CHILDREN playing by railway lines, running on the tracks, into tunnels, leaving litter, stealing coal, approaching strangers, bringing home random foreigners, waving their underwear…

I’m amazed The Railway Children is still allowed to be shown.

AND they’re taught at home by their mother without a hint of a national curriculum…Ban that film immediately!

Driven in by the rain on Sunday afternoon, I watched The Railway Children for the umpteenth time – but with fresh eyes.

The BBC is tying itself into knots at the moment over Arthur Ransome’s Swallows and Amazons – changing a character’s name from Titty to Tatty for the sake of modern sensibilities . Whether the Swallows and Amazons will still be allowed to sail without life jackets, helmets , non-slip deck shoes, adult supervision and a proficiency certificate, we wait to see.

The Famous Five, of course, roam the countryside utterly unsupervised. They ride bikes without helmets, sail without life jackets, explore caves without hard hats, swim in seas without lifeguards and are incredibly patronising to the lower classes.

Even though they tangled with burglars, smugglers, jewel thieves and spies, their negligent parents never learned – but still casually packed them off again next holidays, with nothing more than a few ham sandwiches and bottles of ginger beer. And a horse and caravan to look after.

Can you imagine what Social Services would make of that? Or the RSPCA come to that.

And actually, even I frowned in The Railway Children when the grammar school boys have a hare and hounds race. (a) because it’s daft to run into a railway tunnel and (b) because scattering paper for the “hounds” to follow is just plain littering.

These books – and the tv and film adaptations – must seem like the wildest shores of science fiction to today’s protected children. In a way it’s almost cruel to let children read them. It just gives them a tantalising glimpse of the freedom they are never going to have.

The irony is that when the books were written they eventually hammered home a highly moralistic message. But now they’re positively subversive. Titty is the least of the problems.

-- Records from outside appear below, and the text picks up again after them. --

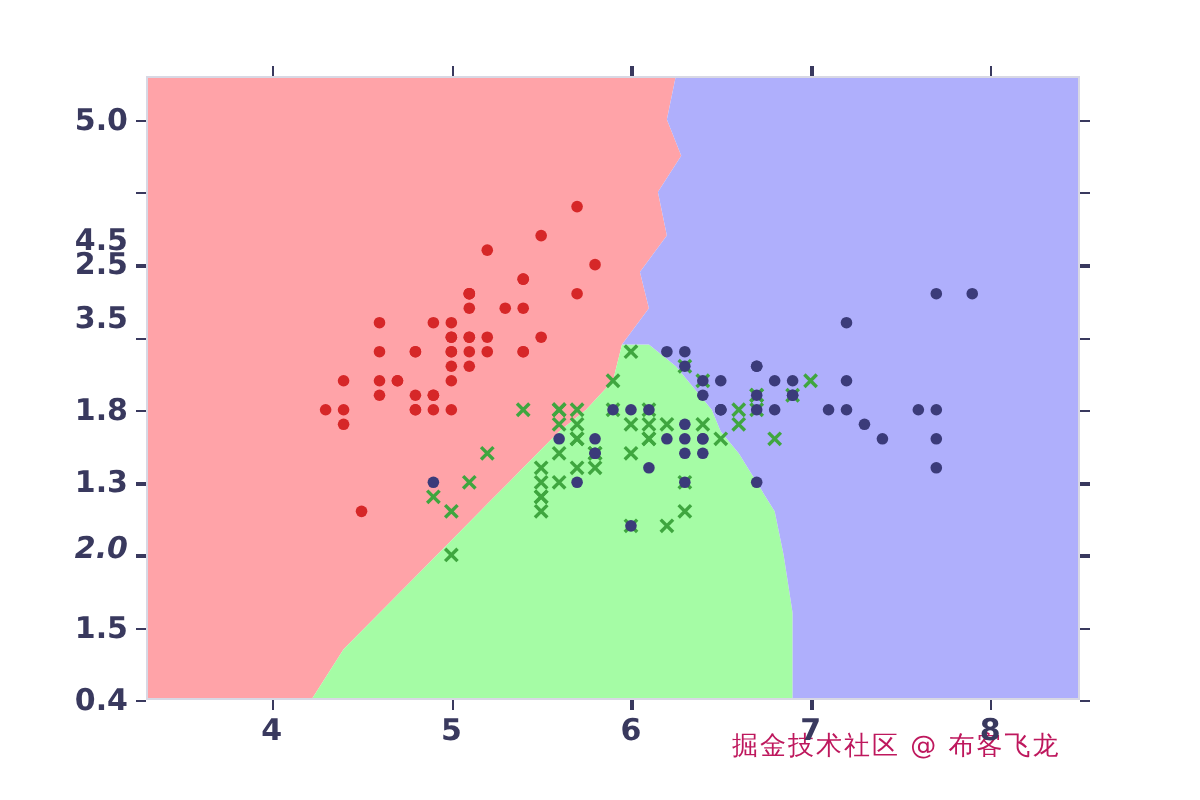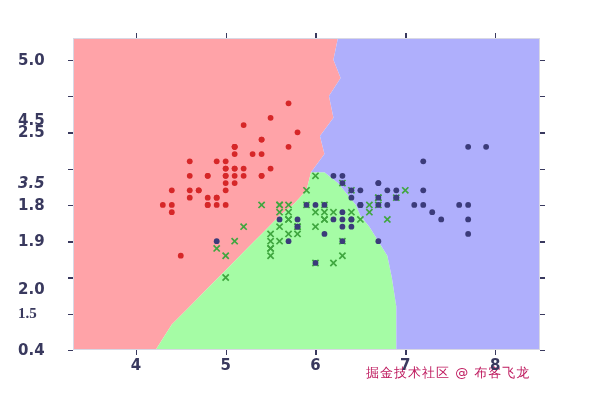--- a/index.html
+++ b/index.html
@@ -28,7 +28,7 @@
     font-family:"DejaVu Sans", sans-serif;
     white-space:nowrap;
   }
-  .ytick-label{}
+  .ytick-label{text-align:right;}
   .xtick-label{text-align:center;}
   .tick-mark{position:absolute;background:#39395e;}
   .ytick-mark{width:5px;height:1.4px;}

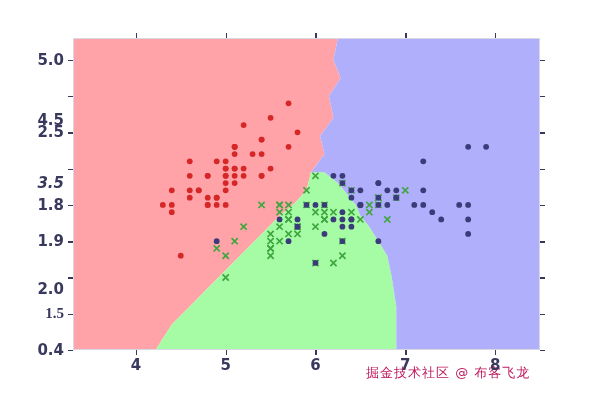--- a/index.html
+++ b/index.html
@@ -235,7 +235,7 @@
     <div class="tick-mark ytick-mark" style="left: 68px; top: 241.163px;"></div>
     <div class="axis-label ytick-label" style="left: 18px; width: 46px; top: 195.884px;">1.8</div>
     <div class="tick-mark ytick-mark" style="left: 68px; top: 204.884px;"></div>
-    <div class="axis-label ytick-label" style="left: 18px; width: 46px; top: 174px; font-style: italic;">3.5</div>
+    <div class="axis-label ytick-label" style="left: 18px; width: 46px; top: 150px;">3.5</div>
     <div class="tick-mark ytick-mark" style="left: 68px; top: 168.605px;"></div>
     <div class="axis-label ytick-label" style="left: 18px; width: 46px; top: 123.326px;">2.5</div>
     <div class="tick-mark ytick-mark" style="left: 68px; top: 132.326px;"></div>

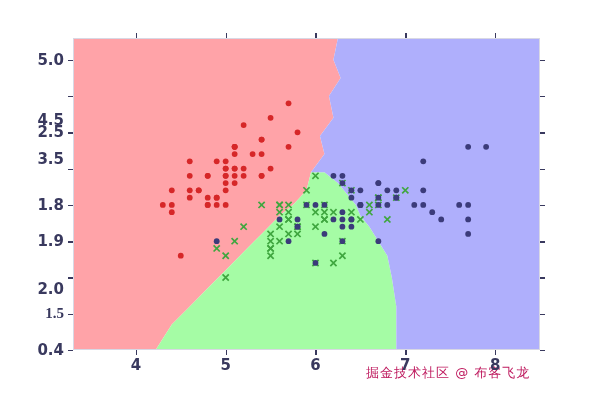--- a/index.html
+++ b/index.html
@@ -231,7 +231,7 @@
     <div class="tick-mark ytick-mark" style="left: 68px; top: 313.721px;"></div>
     <div class="axis-label ytick-label" style="left: 18px; width: 46px; top: 280px;">2.0</div>
     <div class="tick-mark ytick-mark" style="left: 68px; top: 277.442px;"></div>
-    <div class="axis-label ytick-label" style="left: 18px; width: 46px; top: 232.163px;">1.9</div>
+    <div class="axis-label ytick-label" style="left: 18px; width: 46px; top: 232.163px;">1.3</div>
     <div class="tick-mark ytick-mark" style="left: 68px; top: 241.163px;"></div>
     <div class="axis-label ytick-label" style="left: 18px; width: 46px; top: 195.884px;">1.8</div>
     <div class="tick-mark ytick-mark" style="left: 68px; top: 204.884px;"></div>

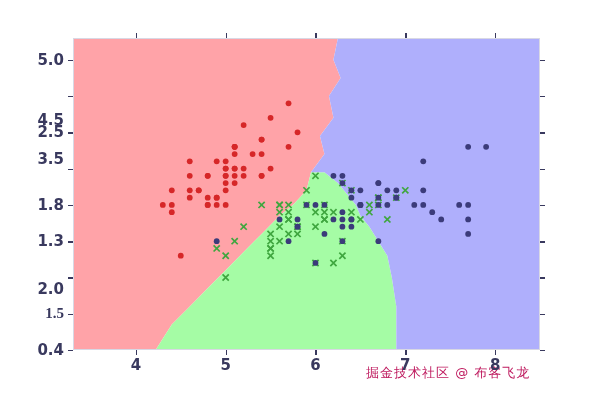--- a/index.html
+++ b/index.html
@@ -229,7 +229,7 @@
     <div class="tick-mark ytick-mark" style="left: 68px; top: 350px;"></div>
     <div class="axis-label ytick-label" style="left: 18px; width: 46px; top: 304.721px; font-family: Liberation Serif, serif;">1.5</div>
     <div class="tick-mark ytick-mark" style="left: 68px; top: 313.721px;"></div>
-    <div class="axis-label ytick-label" style="left: 18px; width: 46px; top: 280px;">2.0</div>
+    <div class="axis-label ytick-label" style="left: 18px; width: 46px; top: 265px; font-style: italic;">2.0</div>
     <div class="tick-mark ytick-mark" style="left: 68px; top: 277.442px;"></div>
     <div class="axis-label ytick-label" style="left: 18px; width: 46px; top: 232.163px;">1.3</div>
     <div class="tick-mark ytick-mark" style="left: 68px; top: 241.163px;"></div>

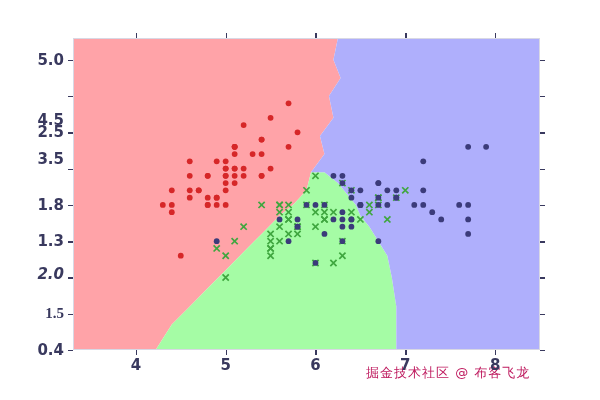--- a/index.html
+++ b/index.html
@@ -227,7 +227,7 @@
   <div id="watermark">掘金技术社区 @ 布客飞龙</div>
 <div class="axis-label ytick-label" style="left: 18px; width: 46px; top: 341px;">0.4</div>
     <div class="tick-mark ytick-mark" style="left: 68px; top: 350px;"></div>
-    <div class="axis-label ytick-label" style="left: 18px; width: 46px; top: 304.721px; font-family: Liberation Serif, serif;">1.5</div>
+    <div class="axis-label ytick-label" style="left: 18px; width: 46px; top: 304.721px;">1.5</div>
     <div class="tick-mark ytick-mark" style="left: 68px; top: 313.721px;"></div>
     <div class="axis-label ytick-label" style="left: 18px; width: 46px; top: 265px; font-style: italic;">2.0</div>
     <div class="tick-mark ytick-mark" style="left: 68px; top: 277.442px;"></div>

So let your children read them - but only under supervision, of course.

THE good thing about Christenings is that they are one of the few occasions on which both sides of a child’s family are all gathered together in one place – so you can all eye up the opposition. The next time might be a wedding, by which time numbers may well have dwindled a bit.

Unsettling though it can be, it’s a good reminder how every child is a sum of its ancestors – all of them, not just the ones you like.

However much the Duchess of Cambridge may dress young George just as his father was dressed thirty years ago, he’s still half a Middleton. Prince William, quite rightly, honours the memory of his mother – but he is equally his father.

And as the Queen looked benignly on great grand-daughter Charlotte, you’d have to remember the baby’s other great grandmother, Dorothy, the shop assistant daughter of a former Durham miner.

It’s a great mixture and everyone is equal in it. Even if you can’t stand your mother -in-law or have no time for your in-laws’ parents – tough. They’re all part of the mix that make up your child.

All those genes in one small baby. Bound to be interesting, isn’t it?

MEANWHILE the Cambridges’ Norland Nanny was wearing a uniform that looked as though it belonged to the time of Call the Midwife – if not earlier. It made even my sister’s 1950s school uniform look positively stylish.

Then I read that the Norland outfit was actually updated two years ago.

Presumably before that they were wearing crinolines…

WIDOWS are a dying breed.

Far fewer women are now outliving their husbands in a long and lonely widowhood - partly because the narrowing gap in life expectancy between men and women. And partly because the women left behind might be equally bereft but are not technically widows.

More elderly couples are choosing to live together without being married. Up by a third in the last decade and by 11% in the past year alone.

Well of course. This is the generation who invented the Swinging Sixties. They’re hardly likely to go all respectable and conventional at this stage in the game.

SOME women get roses. Some of us don’t.

When we lunched at the splendid Vane Arms in Thorpe Thewles this week, landlord Tom Wade gallantly presented me with a bunch of radishes.

A bit unexpected but wonderful – and at least they tasted a lot nicer than roses.